Мария, вдруг тяжко всхлипнув на вдохе, оторвала ладони от лица и потянулась обнять Тонечку, причитая слезным тихим голосом:

– Спасибо… Спасибо тебе, милая деточка… Спасибо вам, люди добрые, что прибрали к себе, сохранили мою мамочку… Низко вам в пояс кланяюсь…
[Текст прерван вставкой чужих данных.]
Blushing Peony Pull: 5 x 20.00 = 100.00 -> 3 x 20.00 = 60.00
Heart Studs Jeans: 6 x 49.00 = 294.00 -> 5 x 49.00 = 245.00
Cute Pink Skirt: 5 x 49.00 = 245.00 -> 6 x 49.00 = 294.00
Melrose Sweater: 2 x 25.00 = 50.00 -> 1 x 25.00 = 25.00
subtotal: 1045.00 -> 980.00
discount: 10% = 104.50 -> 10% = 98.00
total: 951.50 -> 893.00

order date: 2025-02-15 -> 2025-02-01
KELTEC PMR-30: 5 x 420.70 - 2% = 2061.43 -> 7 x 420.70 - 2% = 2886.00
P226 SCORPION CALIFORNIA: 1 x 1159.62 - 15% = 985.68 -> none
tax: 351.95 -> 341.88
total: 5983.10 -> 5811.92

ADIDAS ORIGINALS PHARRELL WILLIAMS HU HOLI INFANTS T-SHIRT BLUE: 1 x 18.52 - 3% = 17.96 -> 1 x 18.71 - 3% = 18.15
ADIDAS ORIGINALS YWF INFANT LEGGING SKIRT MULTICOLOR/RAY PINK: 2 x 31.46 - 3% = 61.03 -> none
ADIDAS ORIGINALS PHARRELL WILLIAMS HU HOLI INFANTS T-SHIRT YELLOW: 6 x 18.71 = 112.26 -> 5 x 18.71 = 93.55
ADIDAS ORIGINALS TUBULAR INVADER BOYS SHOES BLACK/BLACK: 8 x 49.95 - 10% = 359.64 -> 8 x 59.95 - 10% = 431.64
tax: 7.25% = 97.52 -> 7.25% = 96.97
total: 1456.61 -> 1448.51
Из кухни на ее голос выскочил озабоченный Генрих, и бабушка махнула ему рукой успокаивающе – ничего, мол, иди, занимайся своими делами. И Саша тоже вышел, глянул Наташе в глаза с такою же заботой – как ты? Наташа сглотнула вдруг судорожно, взялась рукой за горло, замотала головой, собираясь заплакать, и он тут же очутился рядом, с силой сжал ее плечи, приложился губами к виску, замер на секунду – она могла голову дать на отсечение, что его порыв был абсолютно искренним. Порыв не просто жалеющего, порыв любящего мужчины. Она это как-то сразу поняла, ощутила всей своей настрадавшейся за последние дни женской сутью. Удивленная радость вдруг вспыхнула ярким костерком в уголке подсознания, но тут же погасла сомнением – интересно, а он знает, что Анна погибла? Наверняка же знает… Закрыв лицо руками, она все же заплакала – скорее от неловкости за свои тайные женские мысли, совсем неуместные на фоне горестной суеты.

И на кладбище, и в церкви на отпевании Саша старался держаться к ней поближе – брал за руку, поддерживал за талию, поправлял черный скользкий шарф на голове, норовивший все время сползти на плечи. Таечка лежала в гробу маленькая, аккуратненькая, с бумажной поминальной полосочкой на лбу. Наташа смотрела в ее умиротворенное, абсолютно счастливое лицо, с трудом сдерживала вздох слезного умиления. Наверное, опять же неуместным оно здесь было, это умиление. Но она ничего не могла с собой поделать – старушка даже из гроба будто одаривала ее своей любовью, искренней, простодушной и бесхитростной, без примеси кровных условий. Той самой любовью, о которой так много и высокопарно говорят, но которую, как правило, рядом с собой не замечают. А рядом тихо плакала Мария, которой эта любовь и должна была бы достаться на полном природном законном основании. Да вот не досталась.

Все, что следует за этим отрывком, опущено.